- Film poster
- Danish: Selvmordsturisten
- Directed by: Jonas Alexander Arnby
- Written by: Rasmus Birch
- Produced by: Eva Jakobsen; Katrin Pors; Mikkel Jersin;
- Starring: Nikolaj Coster-Waldau
- Cinematography: Niels Thastum
- Edited by: Yorgos Mavropsaridis
- Music by: Mikkel Hess
- Distributed by: Screen Media Films
- Release date: 3 October 2019 (Sitges);
- Running time: 90 minutes
- Countries: Denmark; Norway; Germany;
- Languages: English; Danish;
- Box office: $3,955

= Exit Plan (film) =

2019 film by Jonas Alexander Arnby

Exit Plan (Selvmordsturisten), also titled Suicide Tourist, is a 2019 Danish-Norwegian-German mystery drama film directed by Jonas Alexander Arnby and starring Nikolaj Coster-Waldau. The film premiered at the 2019 Sitges Film Festival.

==Synopsis==
Insurance detective Max Isaksen investigates the cold case of Arthur's disappearance. The assignment takes him into the clandestine Aurora Hotel, a secretive facility that specializes in elaborate assisted suicide fantasies. While in the midst of an existential crisis, Max questions his perception of reality.

==Cast==
- Nikolaj Coster-Waldau as Max Isaksen
- Tuva Novotny as Lærke
- Robert Aramayo as Ari
- Jan Bijvoet as Frank
- Solbjørg Højfeldt as Karen
- Sonja Richter as Alice Dinesen
- Lorraine Hilton as Jenny
- Slimane Dazi as Francois
- Johanna Wokalek as Linda
- Kaya Wilkins as Mia
- Kate Ashfield as Fake Mother

==Release==
The film had its world premiere at the Sitges Film Festival on 3 October 2019. It was released in theaters and on VOD in the United States by Screen Media Films on 12 June 2020.

==Reception==
===Box office===
Exit Plan grossed $0 in North America and $3,955 in Hungary.

===Critical response===
The film holds a 38% approval rating on review aggregator Rotten Tomatoes, based on 26 reviews, with a weighted average of 5.20/10. The website's critical consensus reads, "A would-be thriller that leans a little too hard into its hero's existential crisis, Exit Plan will leave most viewers looking for the door." On Metacritic, it holds a rating of 46 out of 100, based on 11 critics, indicating "mixed or average reviews". Lorry Kikta of Film Threat awarded the film a 10 out of 10. Hannah Hoolihan of Screen Rant awarded the film two and a half stars out of five.

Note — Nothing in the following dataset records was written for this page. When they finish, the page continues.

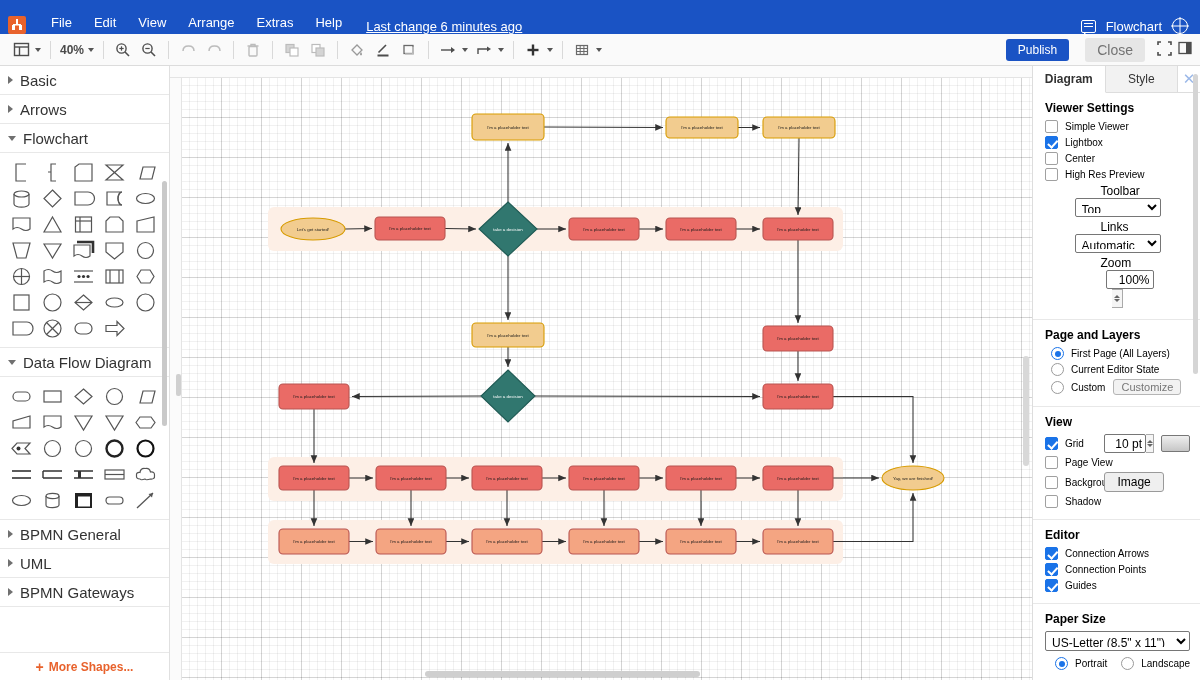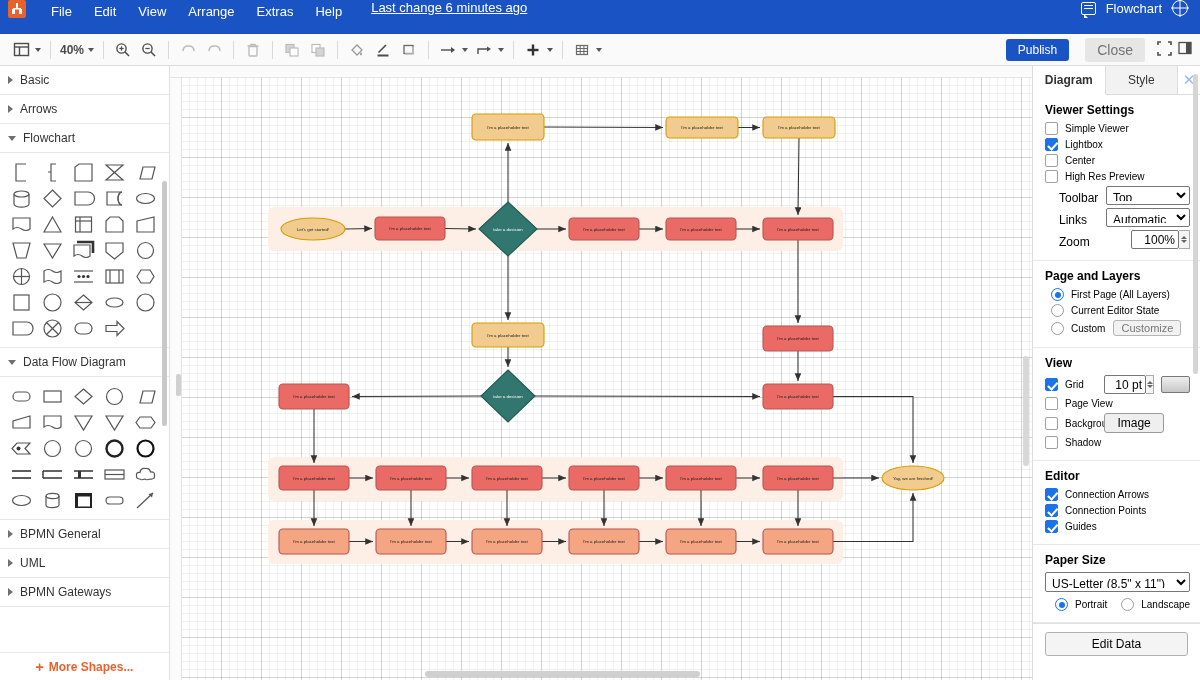"File" #menubar { align-items: flex-start -> flex-end }
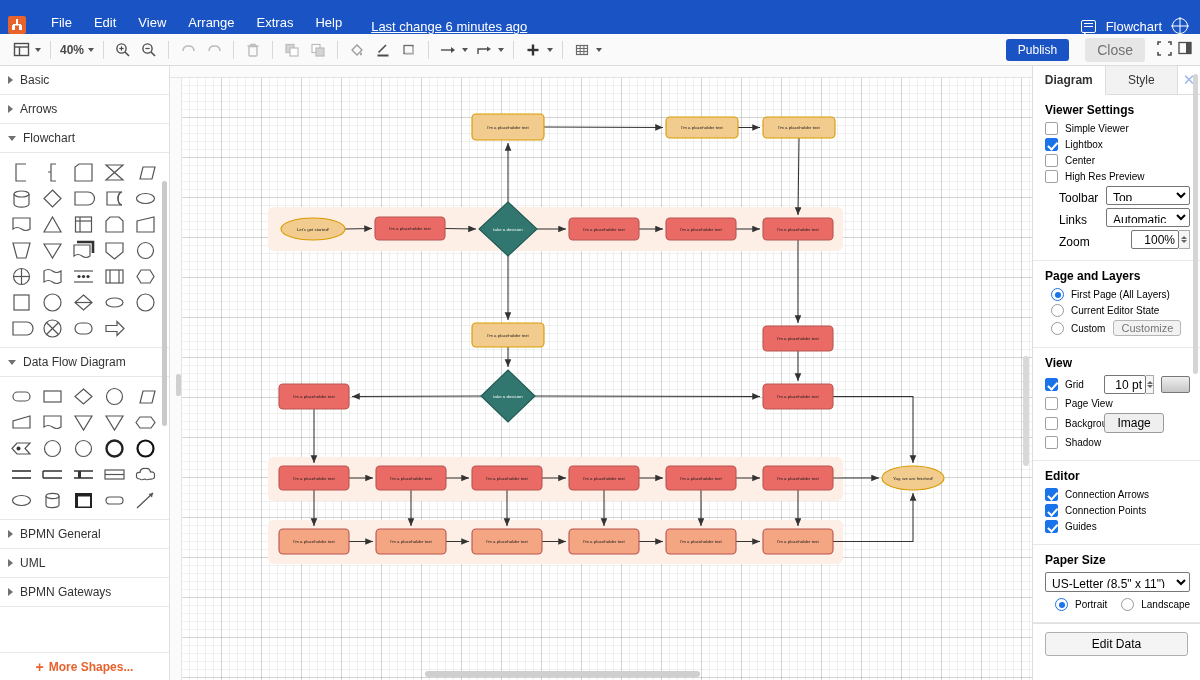"Last change 6 minutes ago" #menubar .lastchange { margin-left: 18px -> 13px }
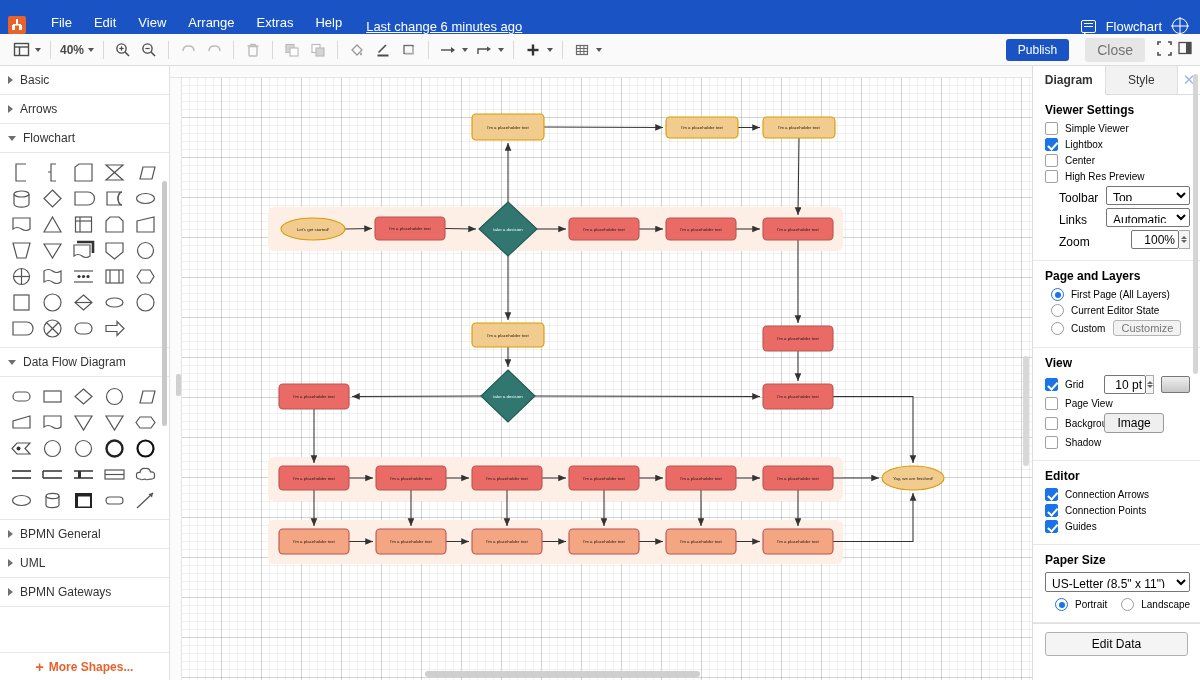"Basic" .sect-head { font-size: 12px -> 15px }
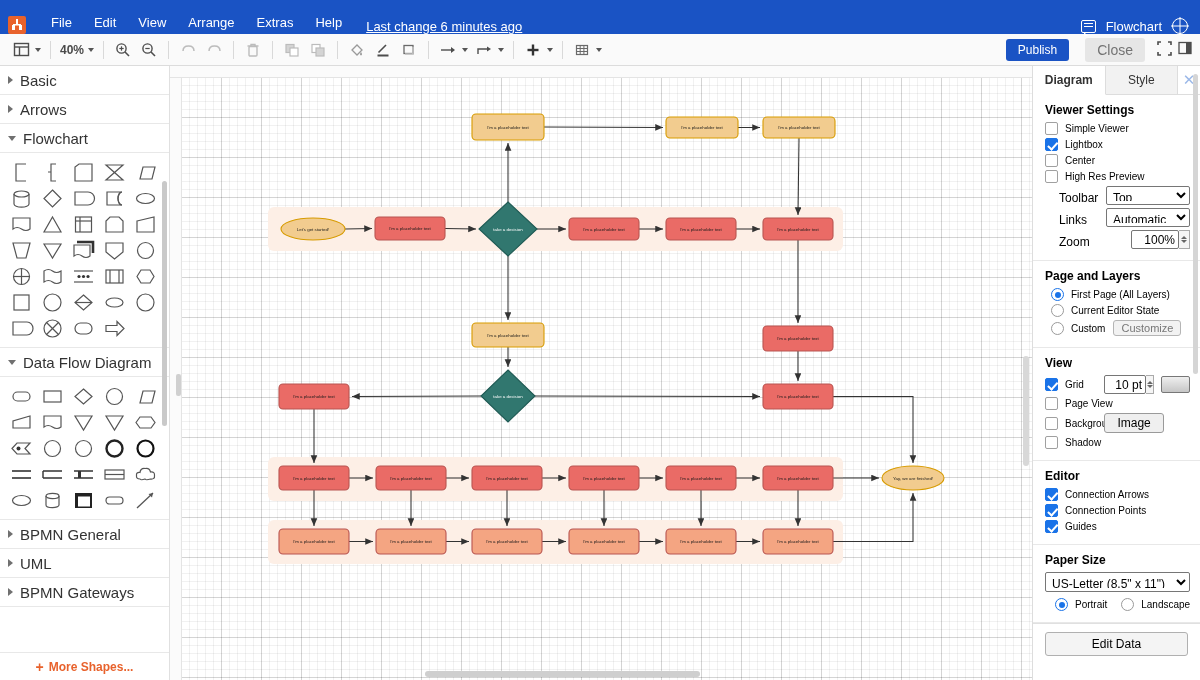"Toolbar" .frow { align-items: flex-end -> center; flex-direction: none -> column }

Tara McNamara of Common Sense Media awarded the film three stars out of five. Frank Scheck of The Hollywood Reporter gave the film a negative review and wrote, "Exit Plan plays like an existential thriller that unfortunately lacks both philosophical depth and thrills." Dennis Harvey of Variety also gave the film a negative review, describing it as "a movie that’s ultimately a little too polite and vague to make much of its intriguing premise." Glenn Kenny of RogerEbert.com awarded the film two stars and wrote, "And Coster-Waldau commits to his dull character sufficiently to be, well, dull." Katie Walsh of the Los Angeles Times also gave the film a negative review and wrote, "There is real potential in this premise, and a few flickers of genuine artfulness, but the storytelling is frustratingly abstruse, making for an Exit Plan that’s a real missed opportunity."